Stored data entries:
____________

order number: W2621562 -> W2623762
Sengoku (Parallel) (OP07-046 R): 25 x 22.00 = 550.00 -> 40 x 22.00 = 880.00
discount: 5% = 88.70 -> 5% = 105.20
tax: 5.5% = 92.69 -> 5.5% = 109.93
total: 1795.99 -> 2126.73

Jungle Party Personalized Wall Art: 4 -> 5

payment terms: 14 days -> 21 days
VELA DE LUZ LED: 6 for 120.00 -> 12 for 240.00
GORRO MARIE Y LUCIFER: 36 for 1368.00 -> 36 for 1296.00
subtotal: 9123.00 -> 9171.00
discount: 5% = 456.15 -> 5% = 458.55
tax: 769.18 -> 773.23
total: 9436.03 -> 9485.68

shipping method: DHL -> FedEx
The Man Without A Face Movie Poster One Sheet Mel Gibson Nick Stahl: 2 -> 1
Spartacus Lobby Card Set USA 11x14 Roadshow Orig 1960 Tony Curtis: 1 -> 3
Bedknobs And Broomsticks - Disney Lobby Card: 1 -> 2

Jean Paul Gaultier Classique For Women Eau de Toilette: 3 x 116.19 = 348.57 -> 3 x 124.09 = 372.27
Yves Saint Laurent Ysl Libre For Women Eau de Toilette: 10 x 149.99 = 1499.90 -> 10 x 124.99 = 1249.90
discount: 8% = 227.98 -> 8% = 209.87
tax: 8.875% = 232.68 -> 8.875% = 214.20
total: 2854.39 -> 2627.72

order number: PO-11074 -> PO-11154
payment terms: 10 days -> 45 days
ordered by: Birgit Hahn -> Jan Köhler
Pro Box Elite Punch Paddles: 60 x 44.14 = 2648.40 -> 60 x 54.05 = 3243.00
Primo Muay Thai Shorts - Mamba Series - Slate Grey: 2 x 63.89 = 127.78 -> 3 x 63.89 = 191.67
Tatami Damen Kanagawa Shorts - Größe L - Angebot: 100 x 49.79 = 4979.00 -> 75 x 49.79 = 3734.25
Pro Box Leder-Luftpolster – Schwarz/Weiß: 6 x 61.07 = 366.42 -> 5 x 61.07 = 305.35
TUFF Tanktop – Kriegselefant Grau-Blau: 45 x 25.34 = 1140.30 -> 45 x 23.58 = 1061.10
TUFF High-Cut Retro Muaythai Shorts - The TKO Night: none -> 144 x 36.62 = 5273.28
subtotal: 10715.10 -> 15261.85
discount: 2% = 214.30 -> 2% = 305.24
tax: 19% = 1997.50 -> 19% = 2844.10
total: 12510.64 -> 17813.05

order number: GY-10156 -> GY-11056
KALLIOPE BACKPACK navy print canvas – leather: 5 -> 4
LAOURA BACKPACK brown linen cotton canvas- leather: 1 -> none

____________

Please transcribe the data above without changes, from its first line to its "Bedknobs And Broomsticks" line, and leave out anything past that.

* **Exercise output**
order number: W2621562 -> W2623762
Sengoku (Parallel) (OP07-046 R): 25 x 22.00 = 550.00 -> 40 x 22.00 = 880.00
discount: 5% = 88.70 -> 5% = 105.20
tax: 5.5% = 92.69 -> 5.5% = 109.93
total: 1795.99 -> 2126.73

Jungle Party Personalized Wall Art: 4 -> 5

payment terms: 14 days -> 21 days
VELA DE LUZ LED: 6 for 120.00 -> 12 for 240.00
GORRO MARIE Y LUCIFER: 36 for 1368.00 -> 36 for 1296.00
subtotal: 9123.00 -> 9171.00
discount: 5% = 456.15 -> 5% = 458.55
tax: 769.18 -> 773.23
total: 9436.03 -> 9485.68

shipping method: DHL -> FedEx
The Man Without A Face Movie Poster One Sheet Mel Gibson Nick Stahl: 2 -> 1
Spartacus Lobby Card Set USA 11x14 Roadshow Orig 1960 Tony Curtis: 1 -> 3
Bedknobs And Broomsticks - Disney Lobby Card: 1 -> 2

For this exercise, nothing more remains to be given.